> Work item: Below are the records; pull every line that includes "gammaf".

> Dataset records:
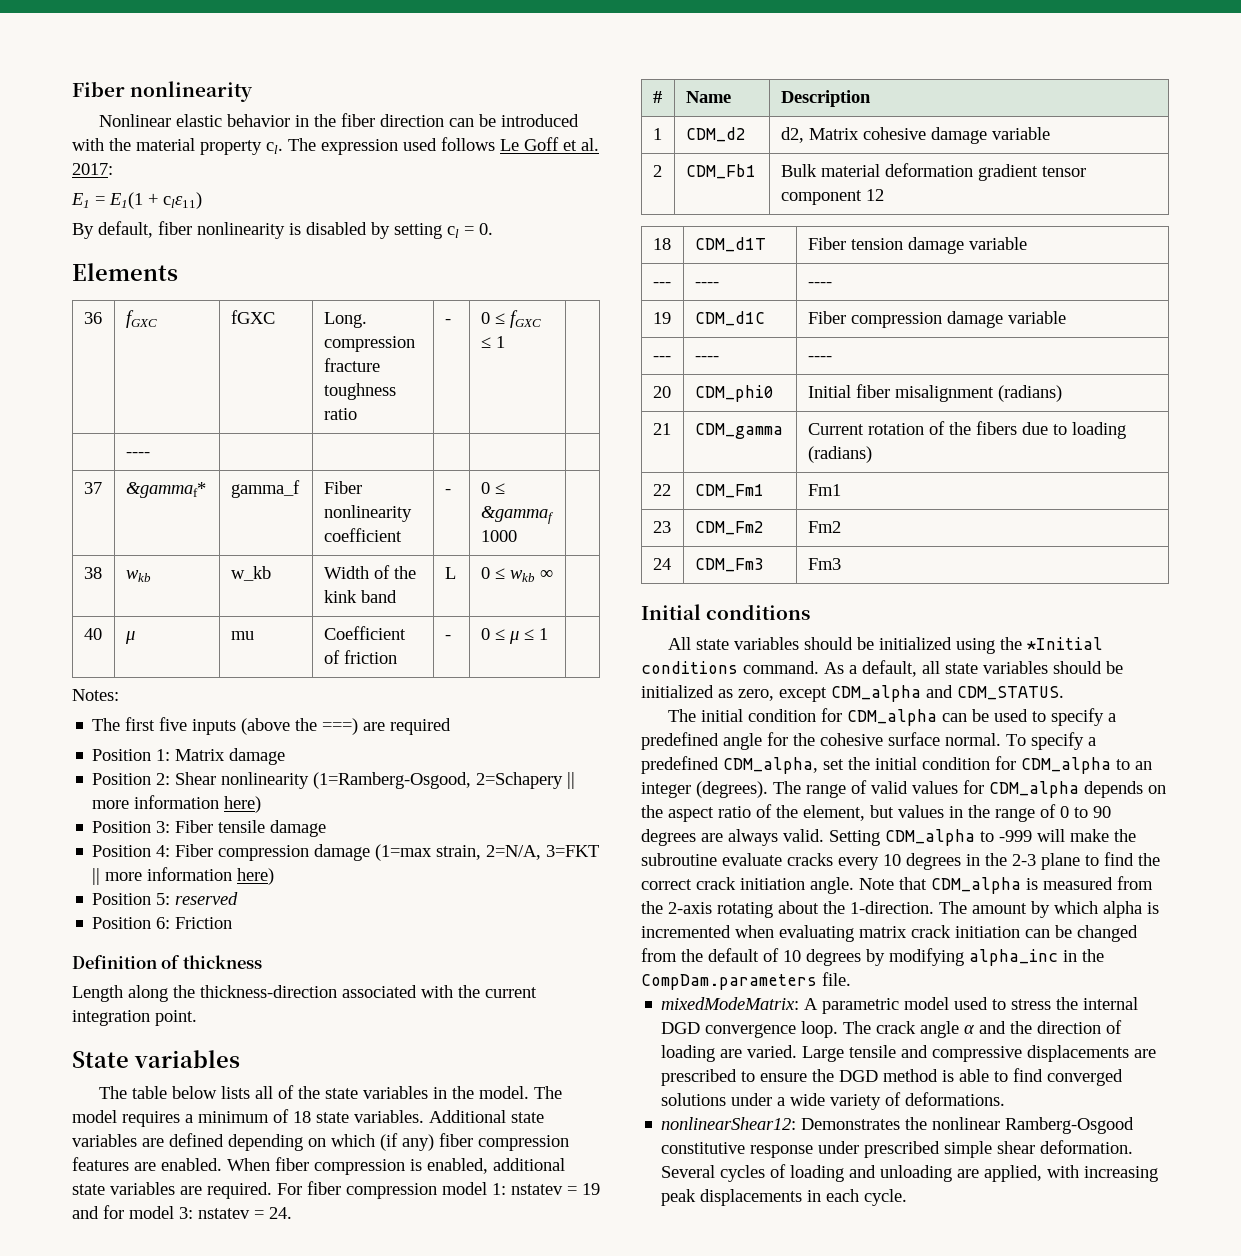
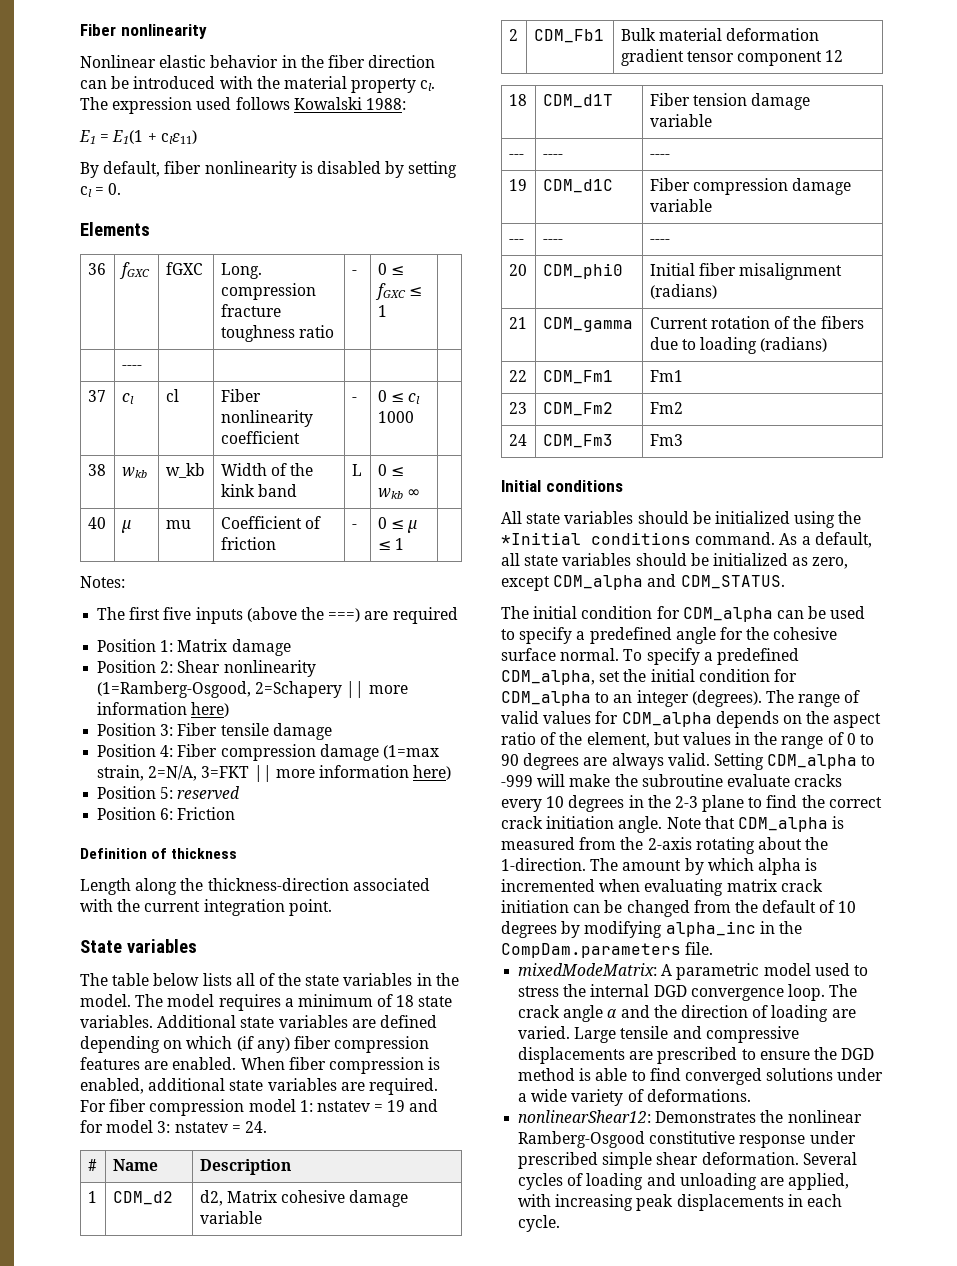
[500,137,599,151] [72,163,113,175] Le Goff et al. 2017: -> [293,97,406,110] Kowalski 1988:
[125,482,206,498] [230,480,300,498] &gammaf* | gamma_f -> [121,393,134,404] [165,389,179,402] cl | cl
[480,506,554,524] &gammaf -> [408,393,421,404] cl

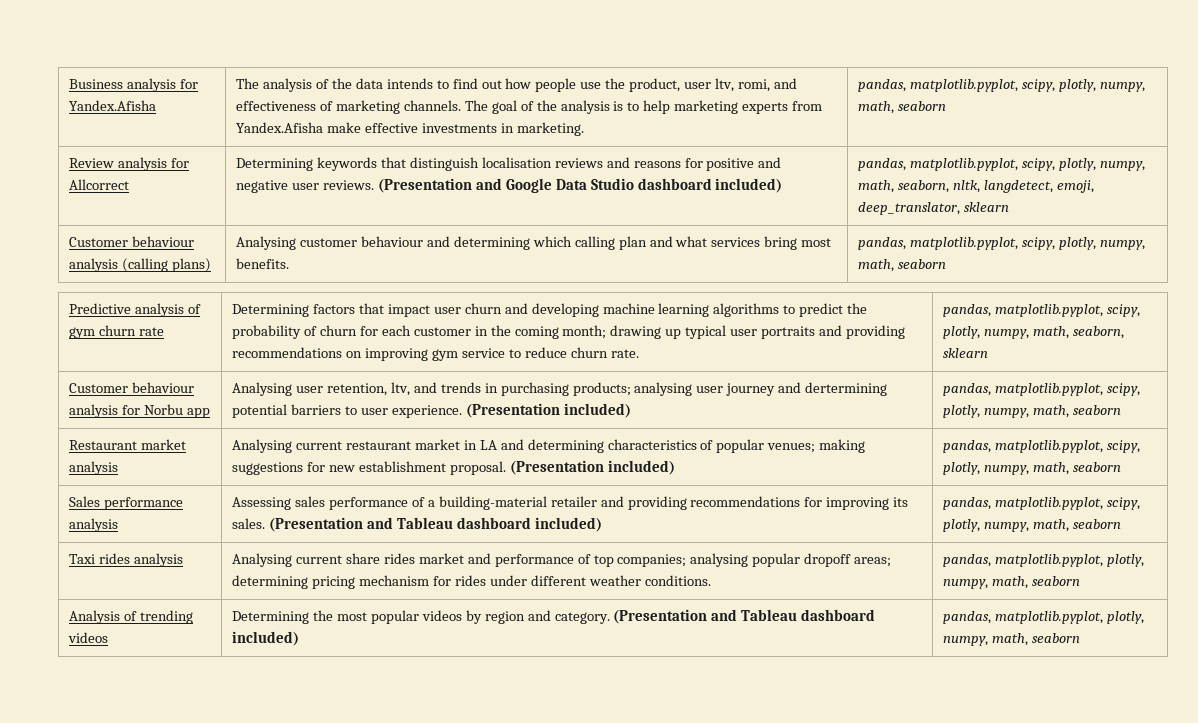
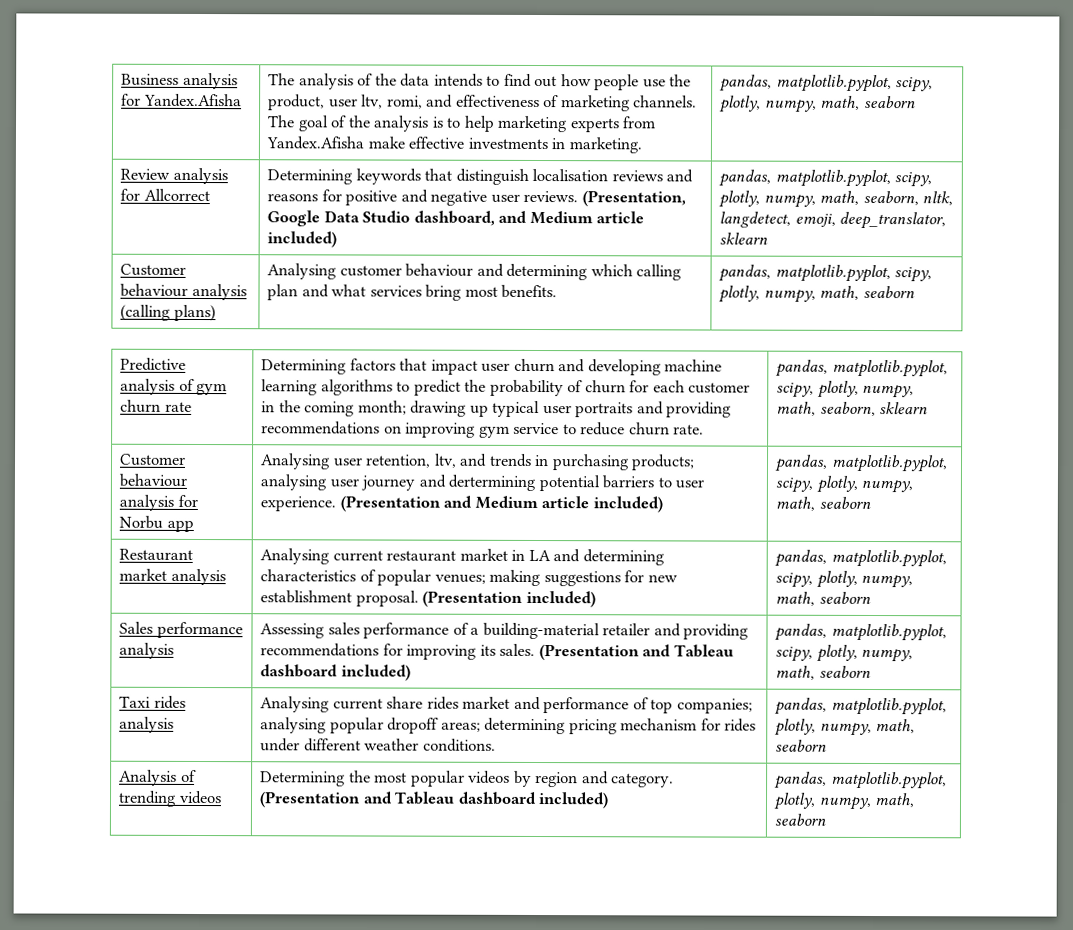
[377,178,502,193] (Presentation and -> [581,190,686,207] (Presentation,
[637,178,712,190] dashboard -> [413,210,645,226] dashboard, and Medium article
(560, 410) none -> [443,495,590,510] and Medium article

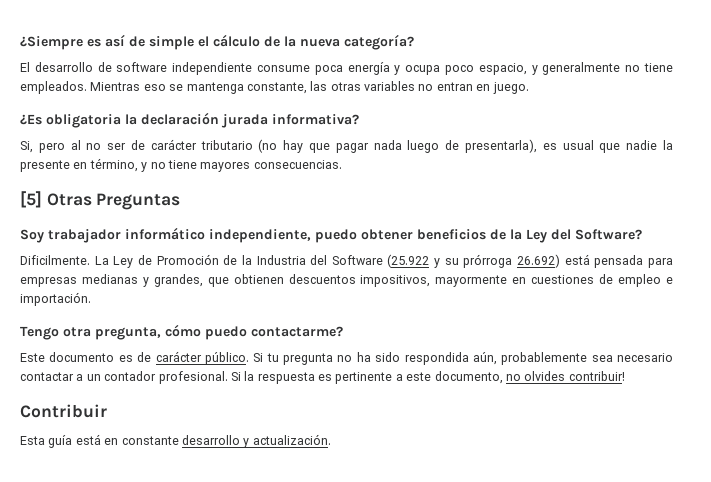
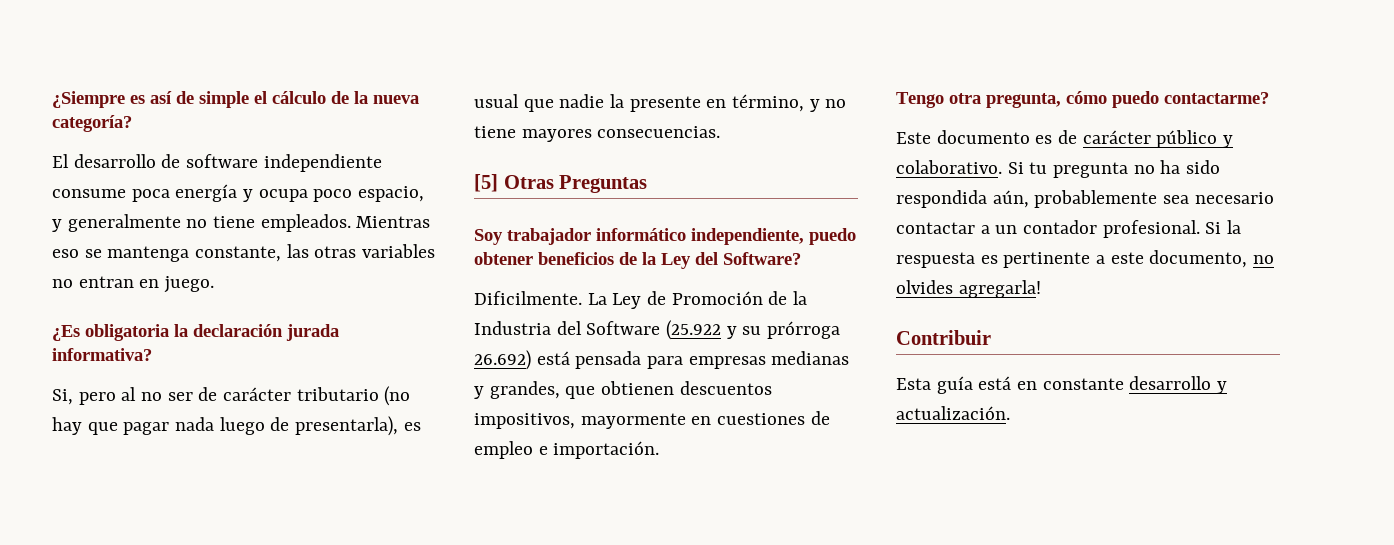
[204,352,249,365] público. -> [1156,130,1234,148] [896,160,1002,174] público y colaborativo.
[568,371,625,381] contribuir! -> [958,280,1041,298] agregarla!

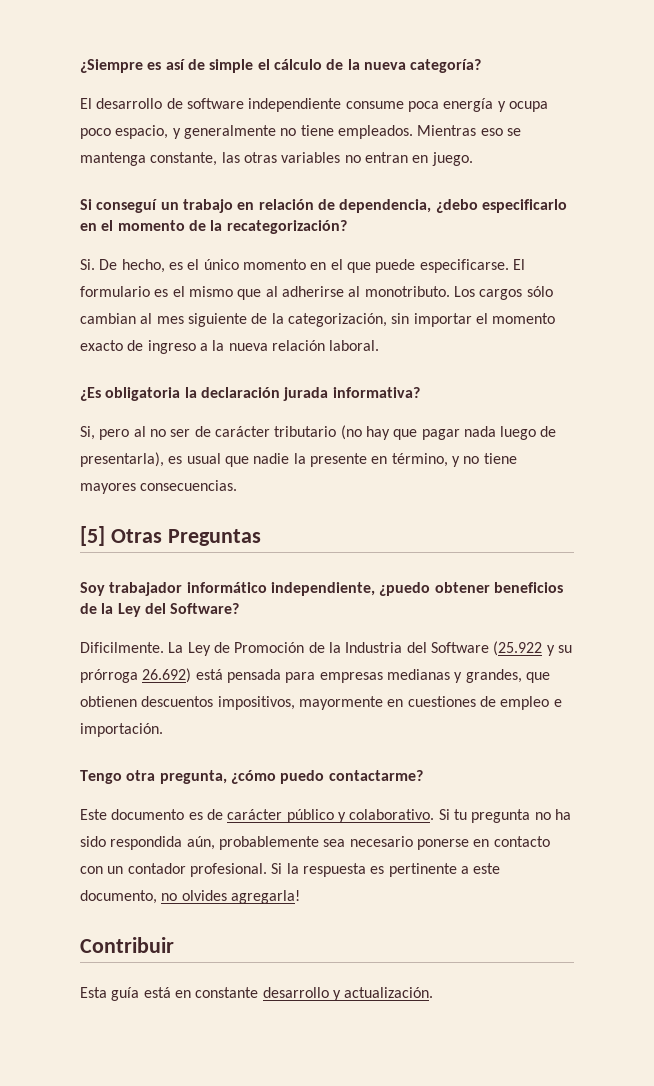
(215, 284) none -> [80,199,567,213] [80,220,347,234] [80,259,525,273] [80,286,553,300] [80,313,556,327] [80,340,380,354] // Si conseguí un trabajo en relación de dependencia, ¿debo especificarlo en el momento de la recategorización? // Si. De hecho, es el único momento en el que puede especificarse. El formulario es el mismo que al adherirse al monotributo. Los cargos sólo cambian al mes siguiente de la categorización, sin importar el momento exacto de ingreso a la nueva relación laboral.
[809,228,856,245] puedo -> [379,582,431,596] ¿puedo
[1066,91,1107,104] cómo -> [230,770,276,784] ¿cómo
[896,222,990,234] contactar a -> [416,836,550,850] [80,866,103,874] ponerse en contacto con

> Your response:
[125,482,206,498] [230,480,300,498] &gammaf* | gamma_f -> [121,393,134,404] [165,389,179,402] cl | cl
[480,506,554,524] &gammaf -> [408,393,421,404] cl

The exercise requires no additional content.